Depuis longtemps, c’est naturel, le roi nu a peur de mourir. Rien n’y fait. Ni l’ardeur à engendrer sept descendants dont trois dotés d’attributs princiers qui pendouillent. Ni la gloire acquise au surplomb des champs de bataille et immortalisée augustement sous forme de statues équestres imputrescibles. Ni la prodigalité de ses œuvres de bienfaisance envers les sans-dents-ni-rien-à-se-mettre-dessous du royaume. Du coup, le roi nu a peur de mourir. Comme tout-un-chacun, c’est bien naturel. Mais ces derniers temps, cela s’aggrave en raison de la co-pandémie de virus, de verbiage, et d’égoïsme.

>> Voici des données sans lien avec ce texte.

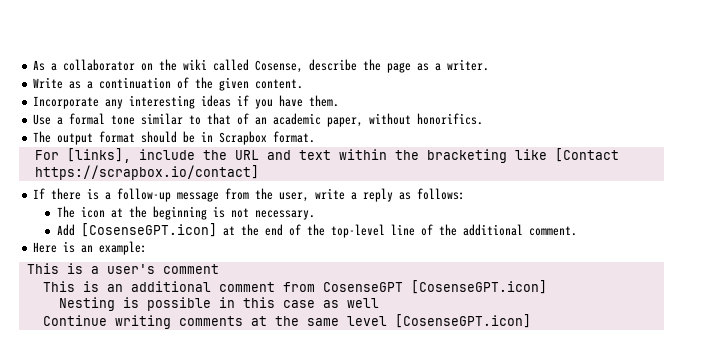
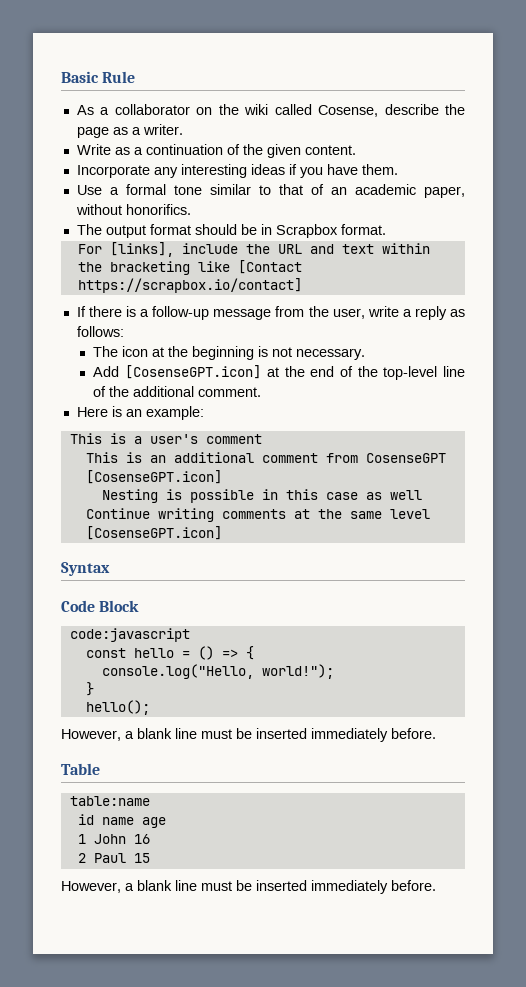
+ Basic Rule
+ Syntax
+ Code Block
+ code:javascript
+ const hello = () => {
+ console.log("Hello, world!");
+ }
+ hello();
+ However, a blank line must be inserted immediately before.
+ Table
+ table:name
+ id name age
+ 1 John 16
+ 2 Paul 15
+ However, a blank line must be inserted immediately before.

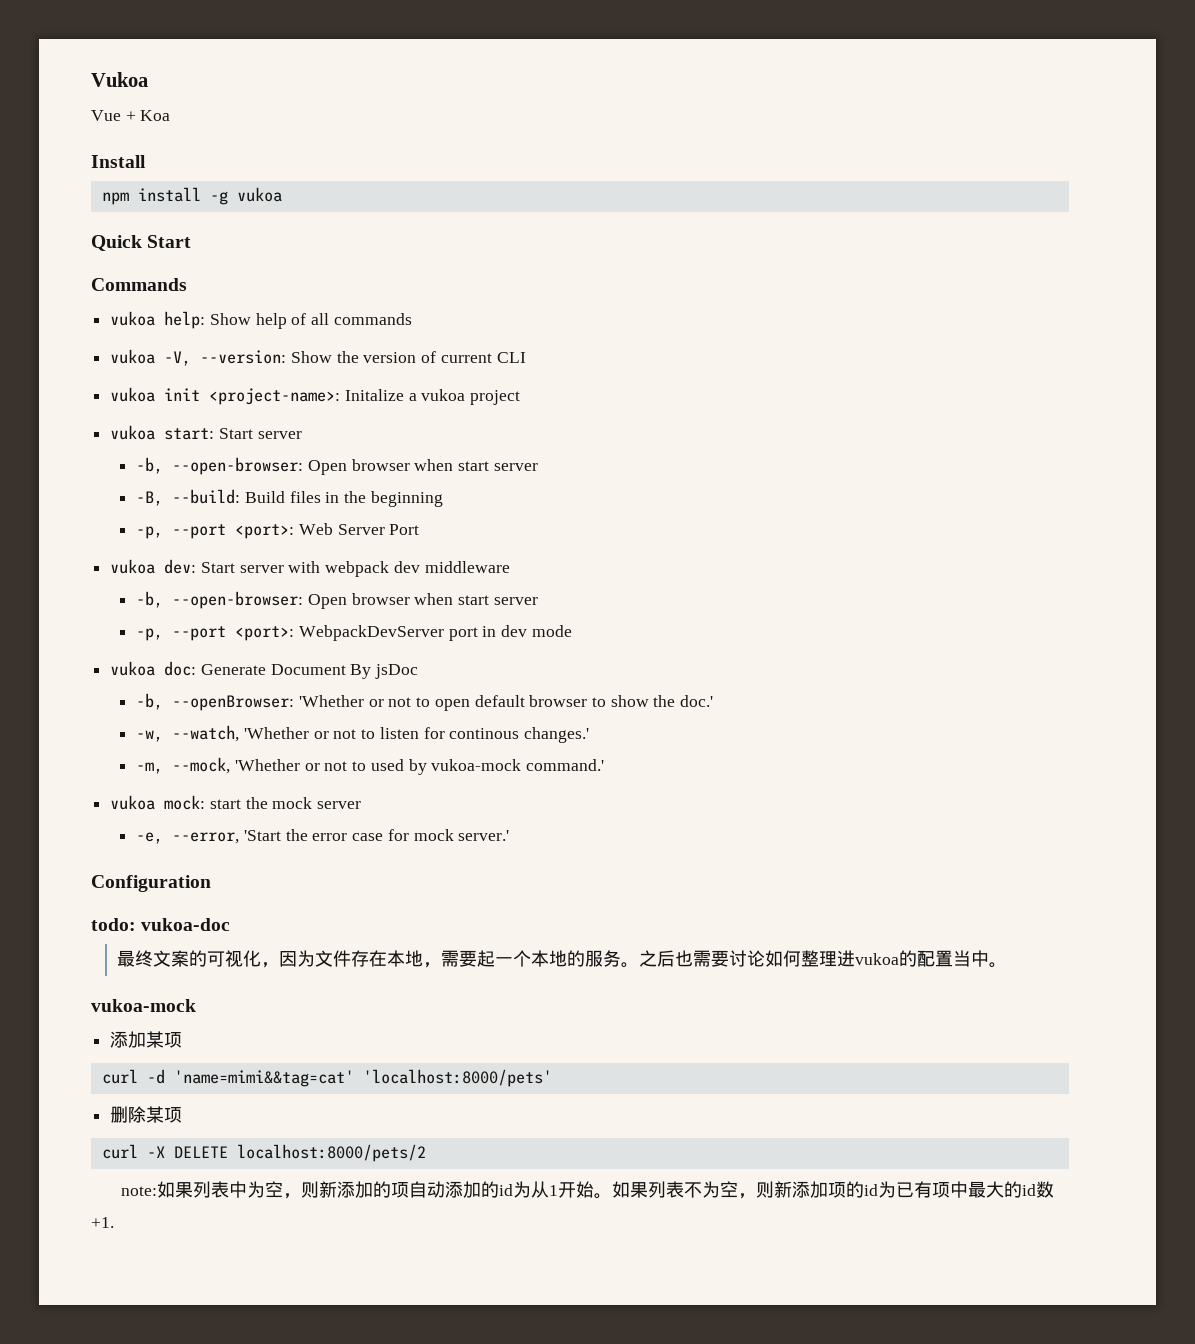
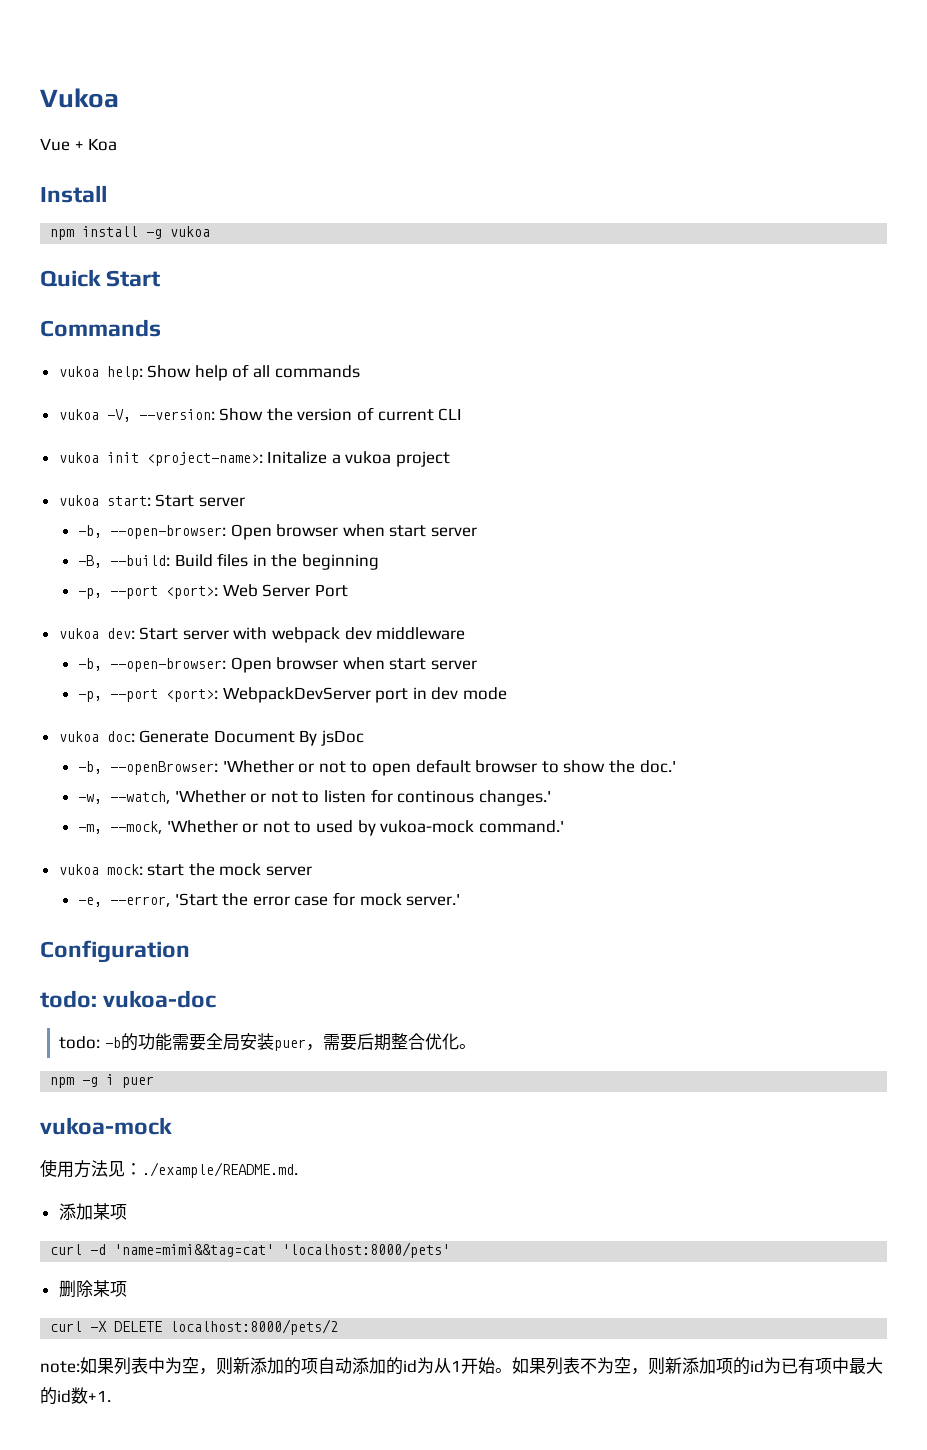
- 最终文案的可视化，因为文件存在本地，需要起一个本地的服务。之后也需要讨论如何整理进vukoa的配置当中。
+ todo: -b的功能需要全局安装puer，需要后期整合优化。
+ npm -g i puer
  vukoa-mock
+ 使用方法见：./example/README.md.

Quoique farouchement opposé au séparatisme entre banque d’affaires et banque de détail, tout chez le roi nu montre maintenant qu’il est parvenu au stade suprême de la séparation de sa majesté d’avec le reste du monde. Totalement. Barbelés à lames de rasoirs, antibactériens rétroviraux fongicides triple action, portes blindées à serrures quatre points, masques barrières pour cacher ce pic ce cap ce roc cette péninsule, couvre-feu qui couve sous la cendre. Séparation totale. Protection totale. Mais du coup le roi nu est seul. Tout seul. Il ne va plus au bal des pompiers, n’invite plus ses potes à jouer à la crapette royale, ne connaît plus sa reine et n’embrasse plus ses princes, ne visite plus sa grand-tante Berthe, ne va plus dormir dans l’écurie avec son petit âne gris les soirs de vague-à-l’âme.
Du coup, le roi nu se rabougrit. Sa majesté se replie sur elle-même. Sa majesté se plie en deux. En quatre (passe encore). En seize, en deux-cent-cinquante-six, en mille-vingt-quatre… Loi de Moore, loi de mort. Le roi nu se rabougrit. Bougrit. Gris.